» What to do
Nothing but an exact reproduction of the records, pictures excluded, should be returned.

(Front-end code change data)

• • •

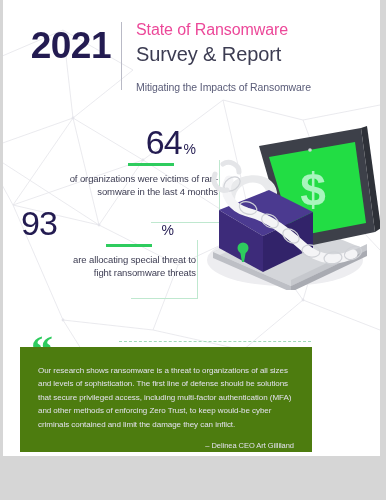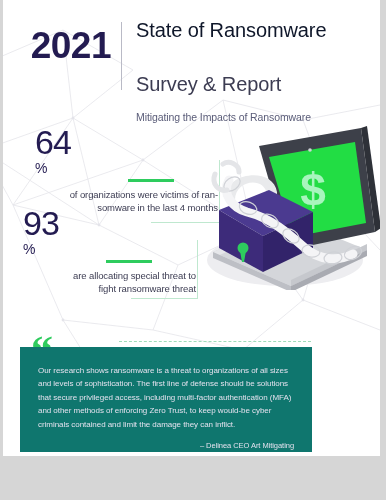"State of Ransomware" #title-line1 { color: #0f172a -> #ec4899; font-size: 20px -> 16px }
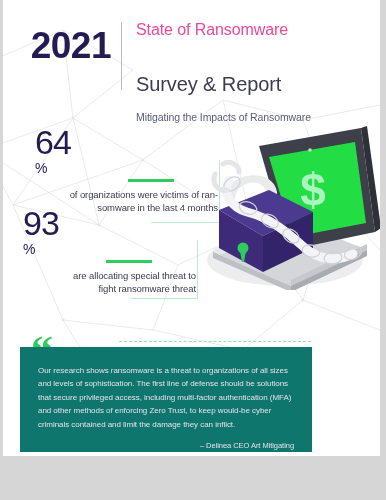"Survey & Report" #title-line2 { margin-top: 30px -> none }
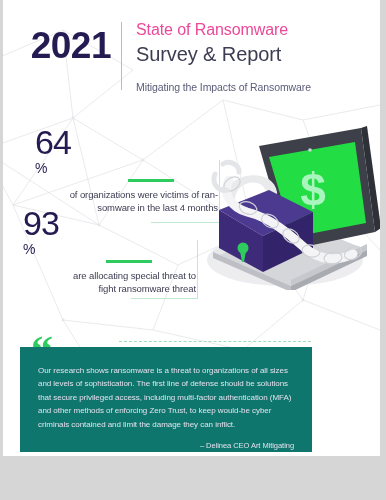"64" .stat-number-row { flex-direction: column -> none }
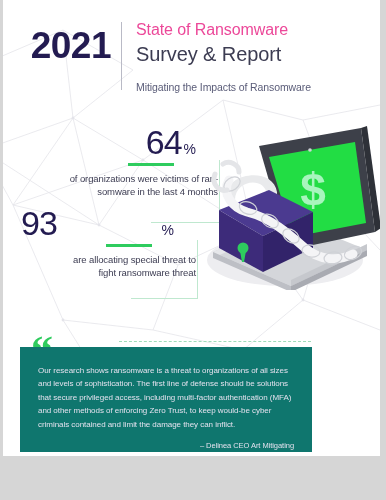"fight ransomware threat" div { text: threat -> threats }
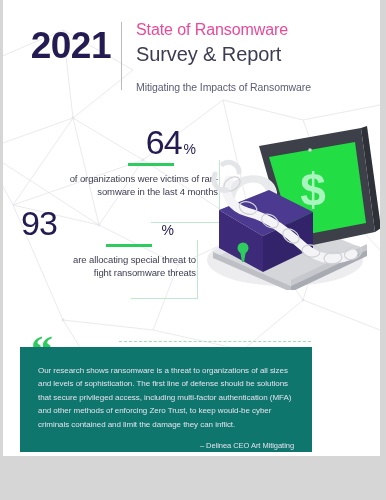"Our research shows ransomware is" #quote-box { background: #0f766e -> #4d7c0f }
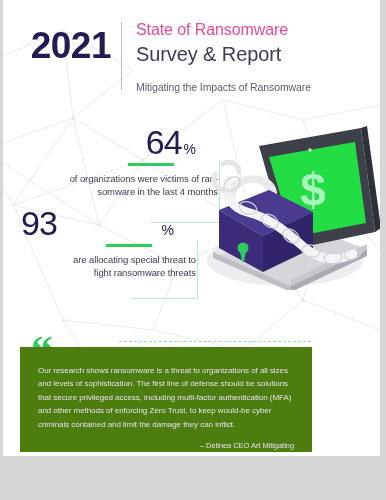"– Delinea CEO Art Mitigating" div { text: Mitigating -> Gilliland }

• • •

» Response box
"State of Ransomware" #title-line1 { color: #0f172a -> #ec4899; font-size: 20px -> 16px }
"Survey & Report" #title-line2 { margin-top: 30px -> none }
"64" .stat-number-row { flex-direction: column -> none }
"fight ransomware threat" div { text: threat -> threats }
"Our research shows ransomware is" #quote-box { background: #0f766e -> #4d7c0f }
"– Delinea CEO Art Mitigating" div { text: Mitigating -> Gilliland }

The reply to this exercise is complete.